Almost every night was some sort of high-action drama on the LES back then. Because I didn’t go to school, I was out all night long. I could go on and on with stories about fights and crazy shit from that neighborhood back then. Every night, someone got fucked up. In my neighborhood, we all knew the folklore of the neighborhood gangs, and what gangs ran which blocks.
One of the neighborhood hitmen was a dude known as “Pig Man.” He was Pig Man because he wore a pig mask when he’d pull up alongside people in his blue Nova and blow ’em away with a shotgun! This guy was infamous; he was the boogieman of the neighborhood, except he was real.

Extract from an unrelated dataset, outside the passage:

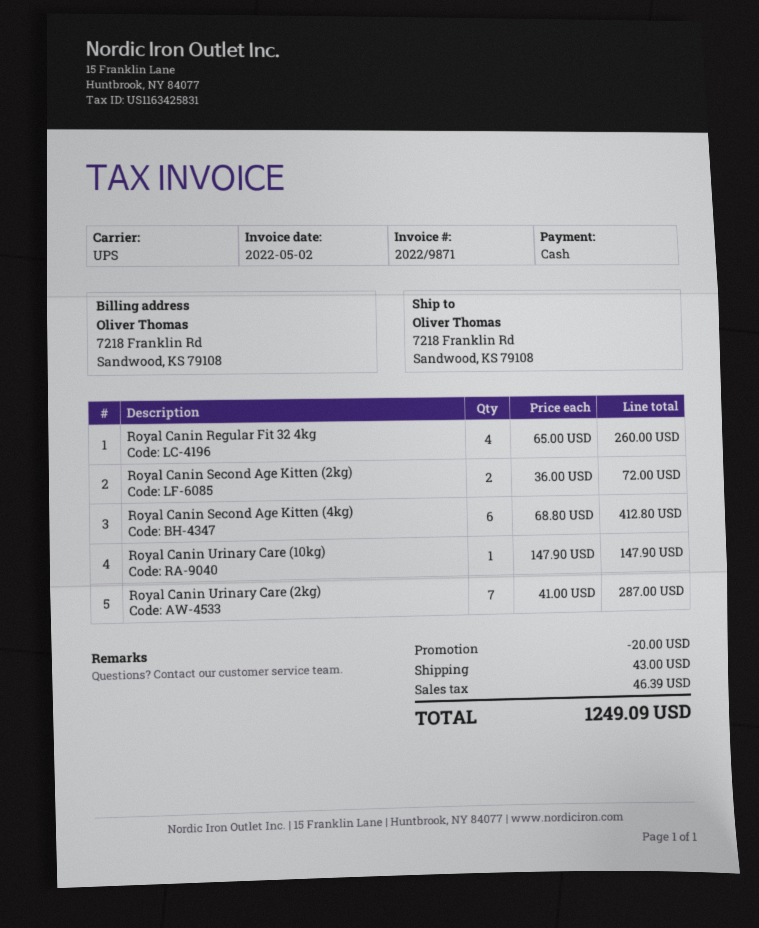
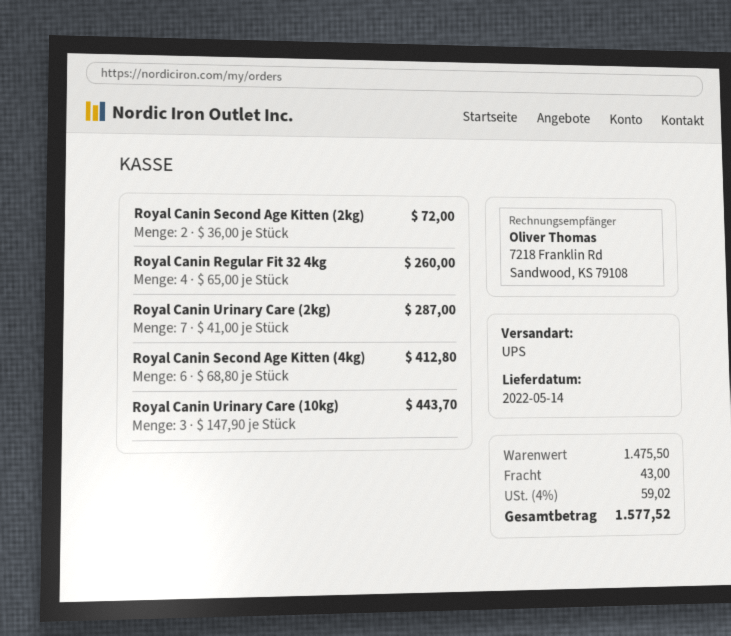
Royal Canin Urinary Care (10kg): 1 x 147.90 = 147.90 -> 3 x 147.90 = 443.70
discount: 20.00 -> none
tax: 46.39 -> 59.02
total: 1249.09 -> 1577.52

During my “wilding days,” there was a time when I was targeting a lot of the people that hung out at trendy clubs like the Pyramid. One night, I beat up someone who was friends of one of the owners of one of the clubs around there. I never really got the exact lowdown on what happened, but I heard that about $2,000–3,000 was paid to put a hit on me, because back then, things like that got done pretty cheap.

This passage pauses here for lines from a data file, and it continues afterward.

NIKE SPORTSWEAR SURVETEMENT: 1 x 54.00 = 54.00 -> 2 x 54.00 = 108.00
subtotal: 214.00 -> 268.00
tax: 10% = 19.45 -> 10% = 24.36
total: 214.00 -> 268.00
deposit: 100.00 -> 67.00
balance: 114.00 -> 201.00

It didn’t help that the local Puerto Ricans were getting pissed because me and my friends were fucking up a lot of their coke business, since a lot of the club fags were buying coke from all the little coke and dope spots around there that were run by the local gangs and we were scaring off their customers. So they put a hit on me through Pig Man. There were instances where Pig Man pulled up next to some Skinheads who were walking down the street—in his blue Nova, with his pig mask on—and aimed a shotgun at them. He drove alongside them, and then just drove off when he realized it wasn’t me, or he was sending a message. There were a few instances like that, and one time, at the squat where I was living, someone got grabbed and dragged into an alcove with a knife to their throat, and asked, “Which apartment is Harley in?” During that same week, someone kicked in the door at a Skinhead apartment on Stanton Street, put a shotgun and a .38 snub nose to someone’s head, and was like, “Where’s Harley?”